(Data items)
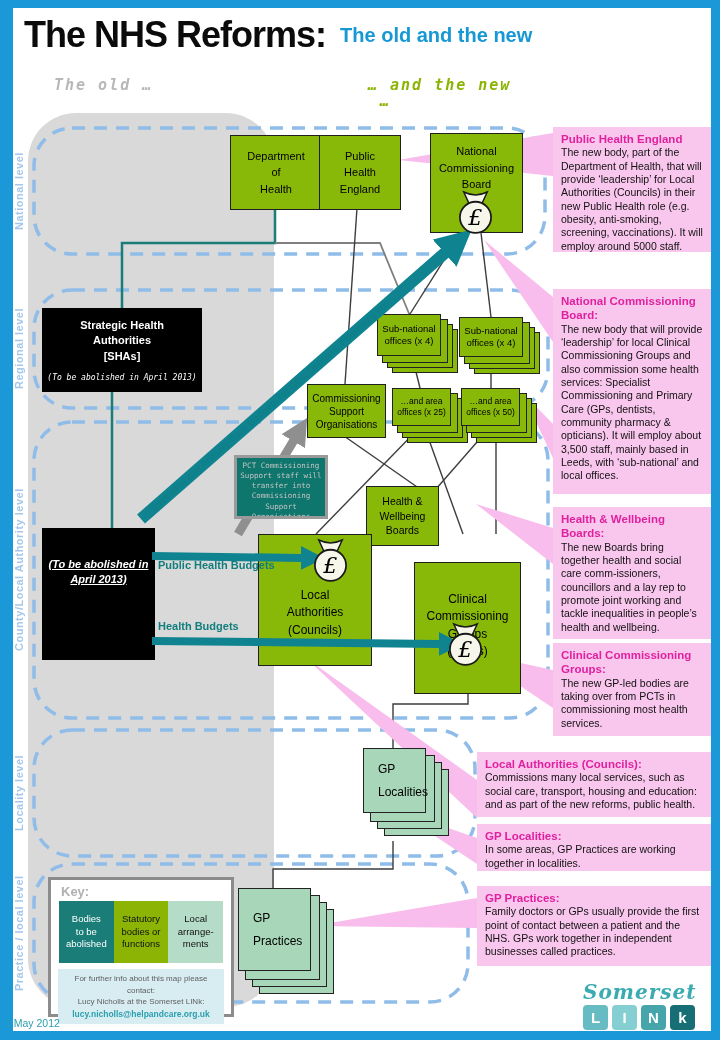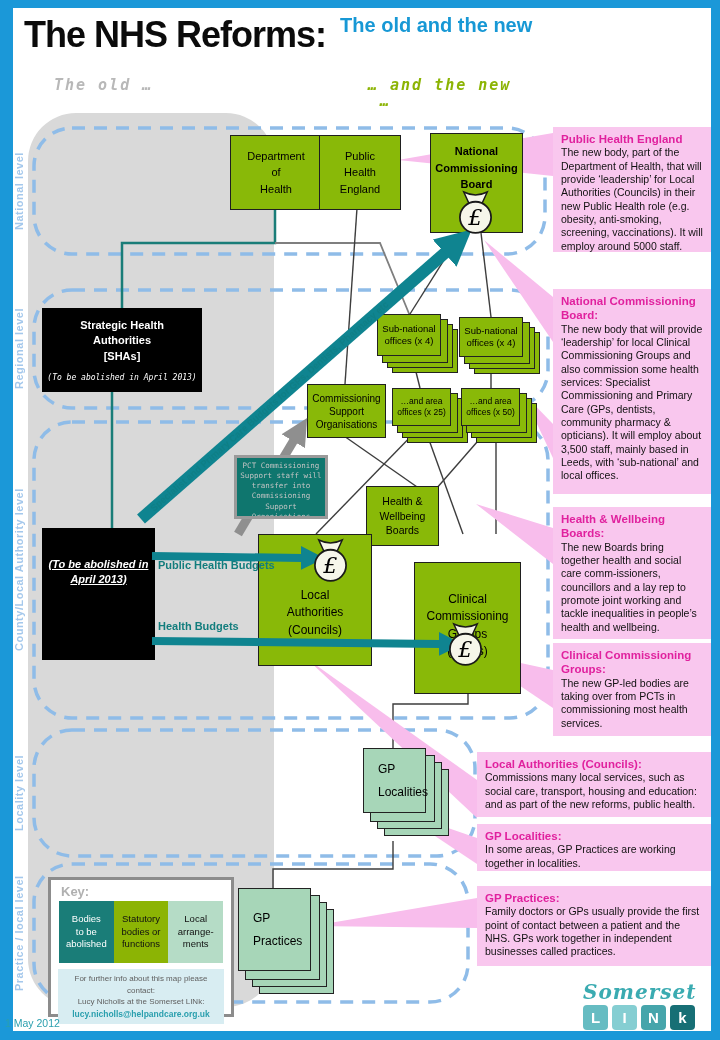--- a/index.html
+++ b/index.html
@@ -13,7 +13,7 @@
          border-right-width:9px;border-bottom-width:9px;z-index:40;pointer-events:none;}
 
   
-  #header{left:24px;top:14px;display:flex;align-items:flex-start;gap:14px;z-index:5;}
+  #header{left:24px;top:14px;display:flex;align-items:center;gap:14px;z-index:5;}
   #title-main{font-size:36px;font-weight:bold;letter-spacing:-1px;color:#0b0b0b;}
   #title-sub{font-size:20px;font-weight:bold;color:#1798d5;}
   .mono-lbl{font-family:"DejaVu Sans Mono",monospace;font-style:italic;font-weight:bold;

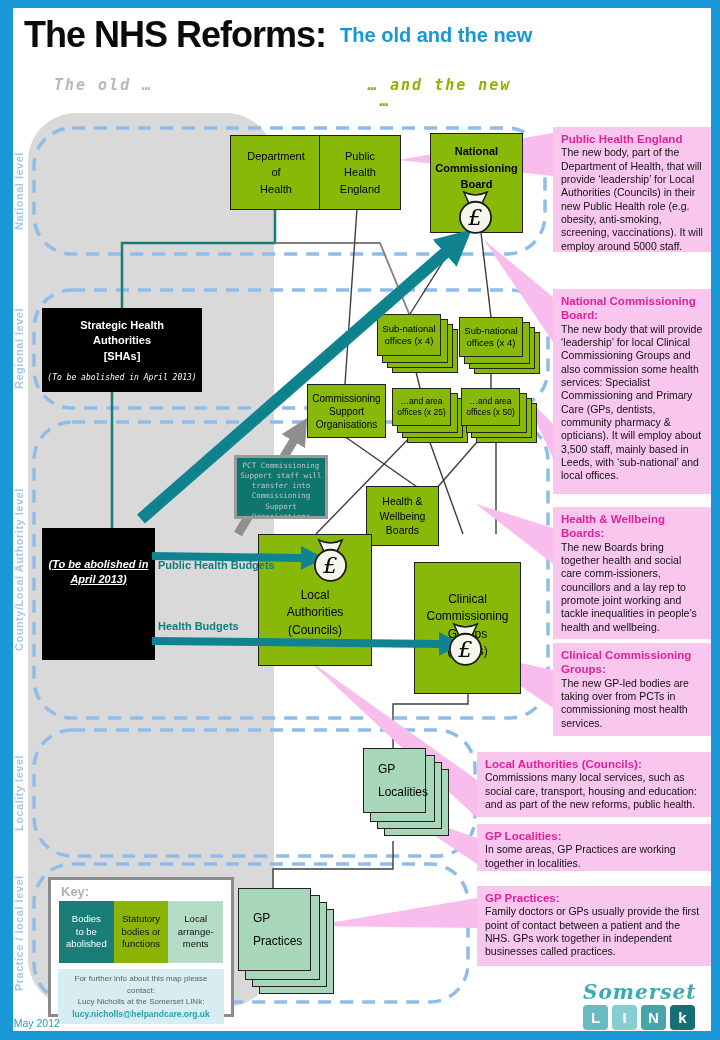--- a/index.html
+++ b/index.html
@@ -43,7 +43,7 @@
   #box-doh{left:230px;top:135px;width:90px;height:73px;font-size:11px;line-height:1.5;}
   #box-phe{left:319px;top:135px;width:80px;height:73px;font-size:11px;line-height:1.5;}
   #box-ncb{left:430px;top:133px;width:93px;height:100px;font-size:11px;line-height:1.5;
-           align-items:flex-start;padding-top:9px;box-sizing:border-box;font-weight:bold;}
+           align-items:flex-start;padding-top:9px;box-sizing:border-box;}
   #box-cso{left:307px;top:384px;width:77px;height:52px;font-size:10px;line-height:1.3;}
   #box-hwb{left:366px;top:486px;width:71px;height:58px;font-size:10.5px;line-height:1.4;}
   #box-la{left:258px;top:534px;width:114px;height:132px;font-size:12px;line-height:1.45;

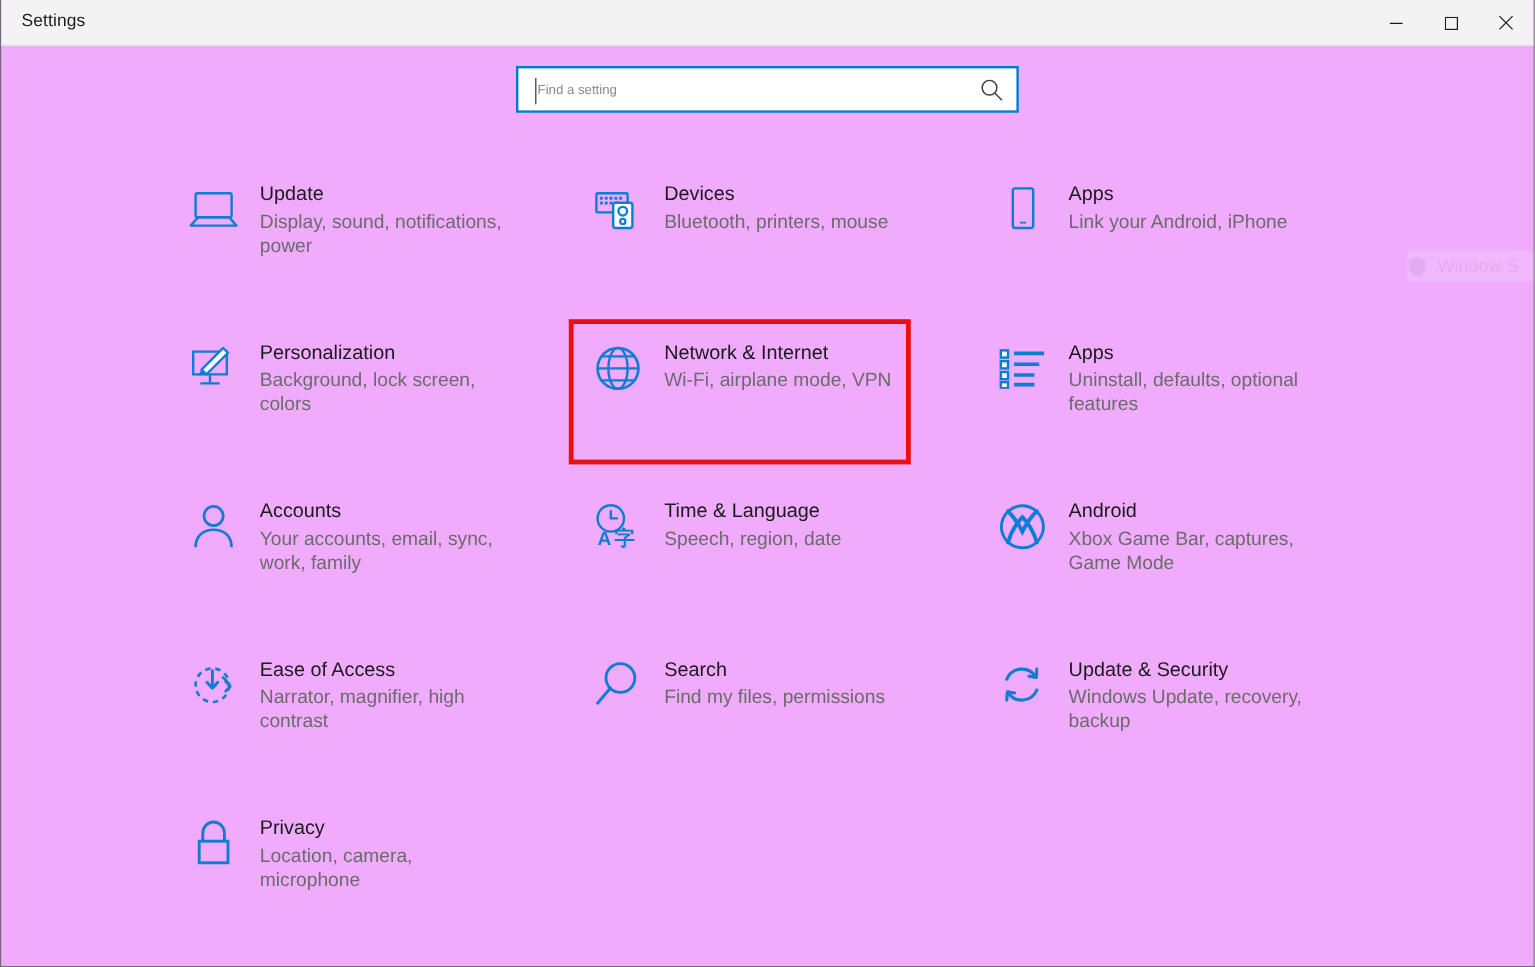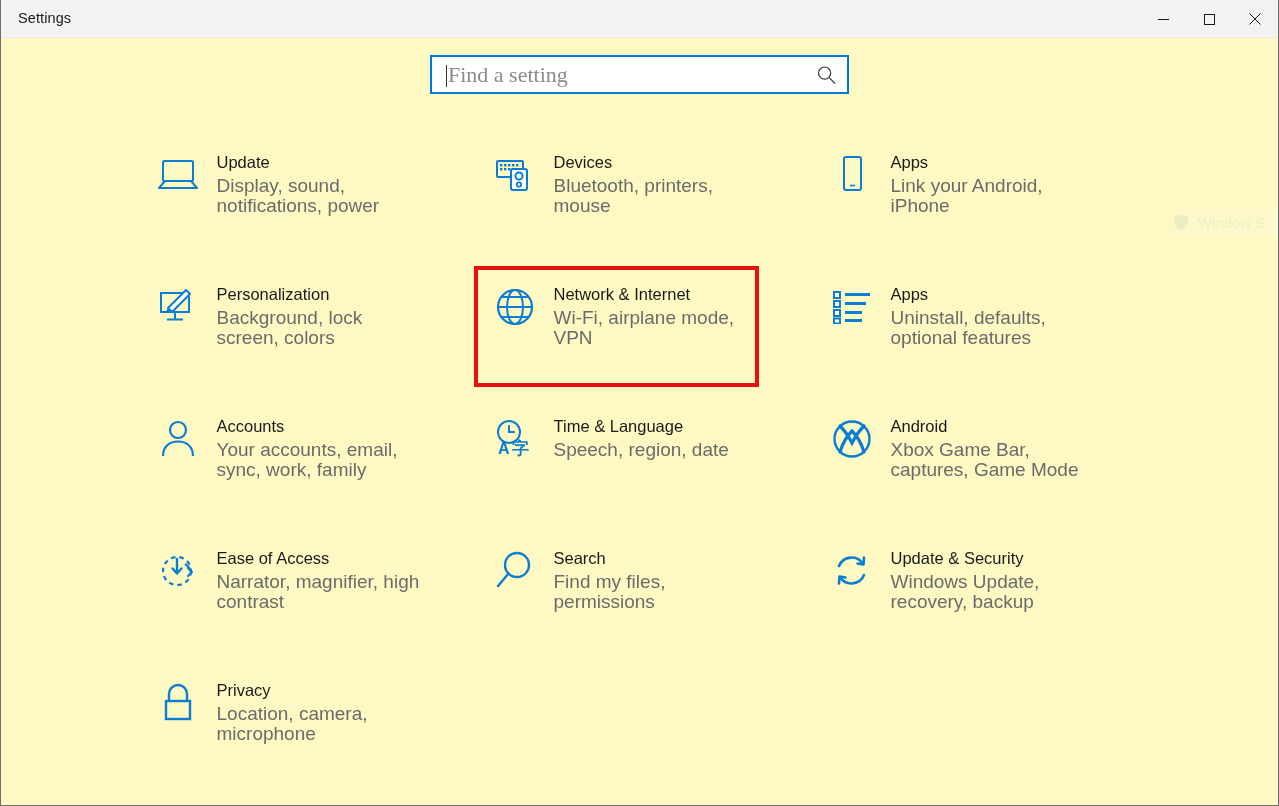--- a/index.html
+++ b/index.html
@@ -16,7 +16,7 @@
     position: relative;
     width: 1279px;
     height: 806px;
-    background: #fef9c3;
+    background: #f0abfc;
     border: 1px solid #6e6e6e;
     border-top: none;
     overflow: hidden;

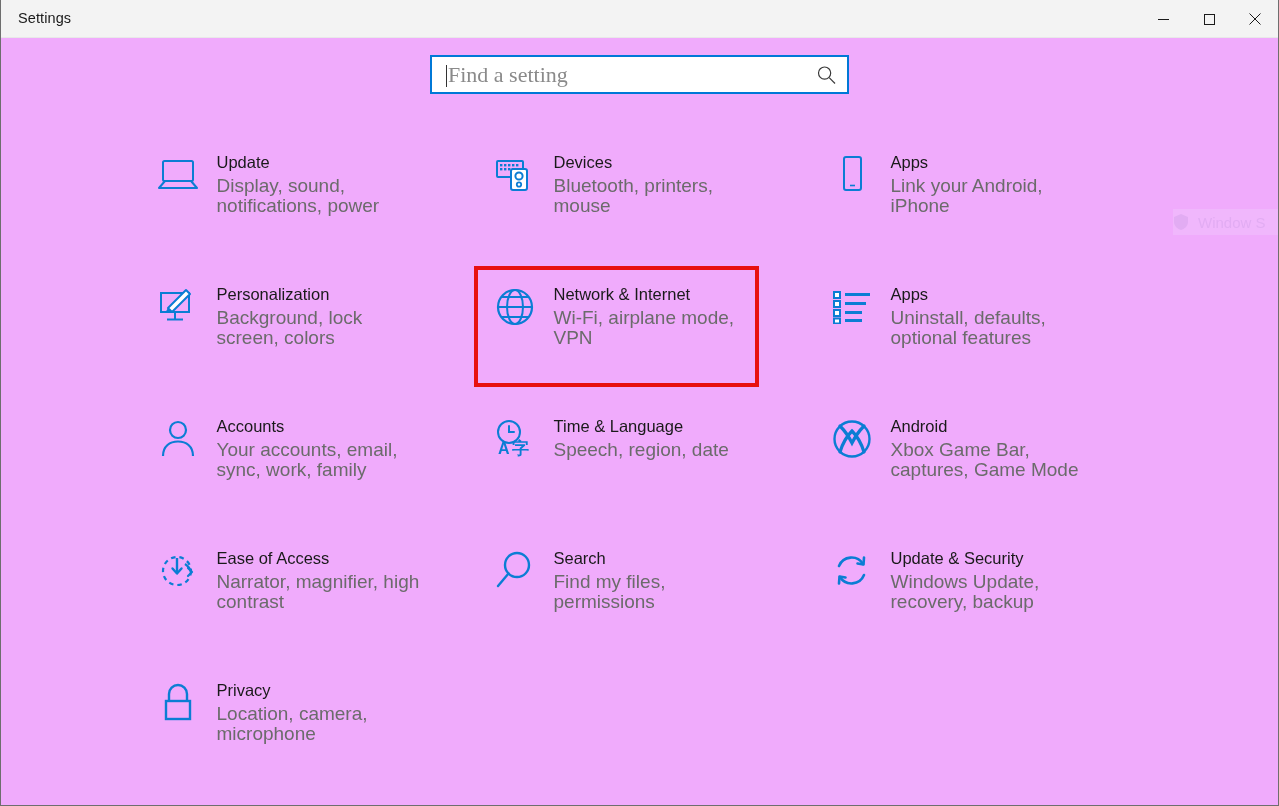--- a/index.html
+++ b/index.html
@@ -86,8 +86,8 @@
     border: none;
     outline: none;
     background: transparent;
-    font-family: Liberation Serif, serif;
-    font-size: 22px;
+    font-family: Liberation Sans, sans-serif;
+    font-size: 11px;
     color: #2b2b2b;
     padding: 0 38px 0 16px;
     height: 100%;

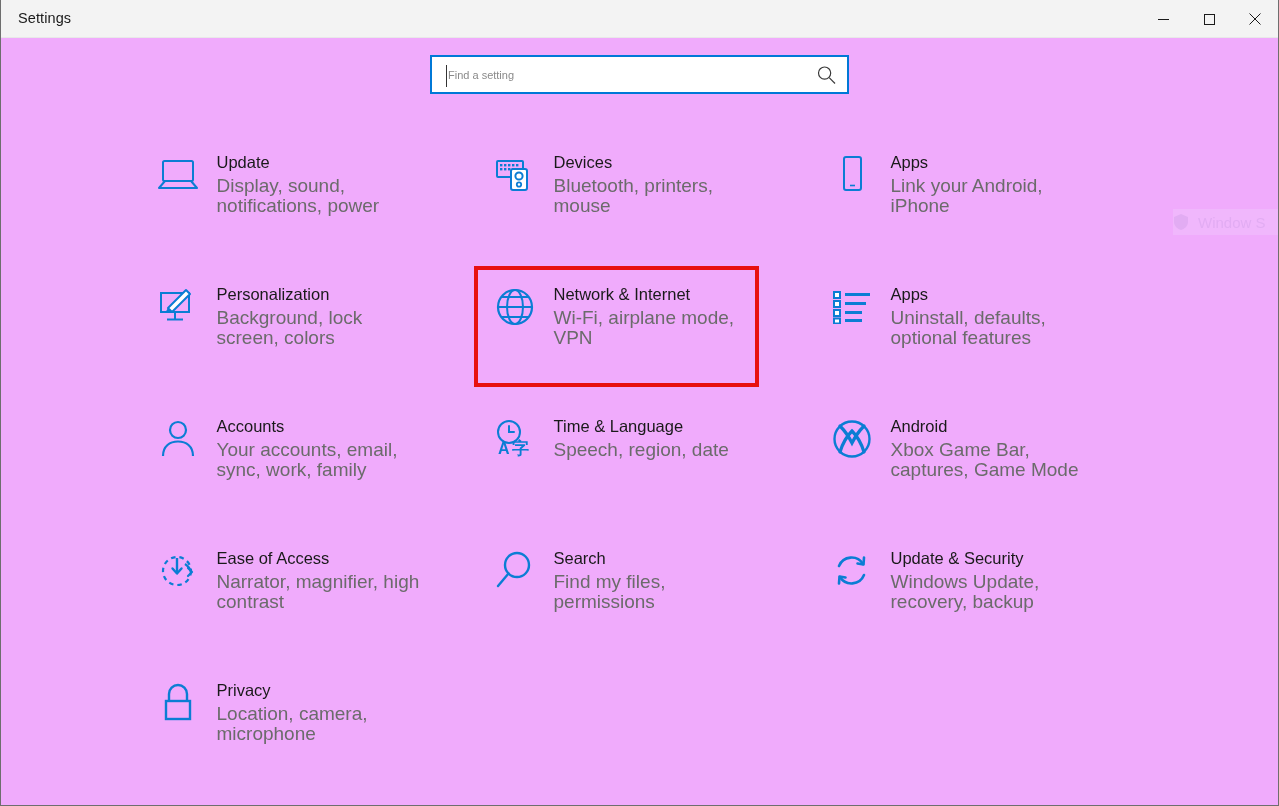--- a/index.html
+++ b/index.html
@@ -155,7 +155,7 @@
     white-space: nowrap;
   }
   .tile-desc {
-    font-size: 19px;
+    font-size: 16px;
     color: #6b6b6b;
     line-height: 20px;
     max-width: 205px;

### Work to complete
Which lines in the records above contain the word "none"? Return each of them.

### Output of the task
          border-right-width:9px;border-bottom-width:9px;z-index:40;pointer-events:none;}
     border-top: none;
     border: none;
     outline: none;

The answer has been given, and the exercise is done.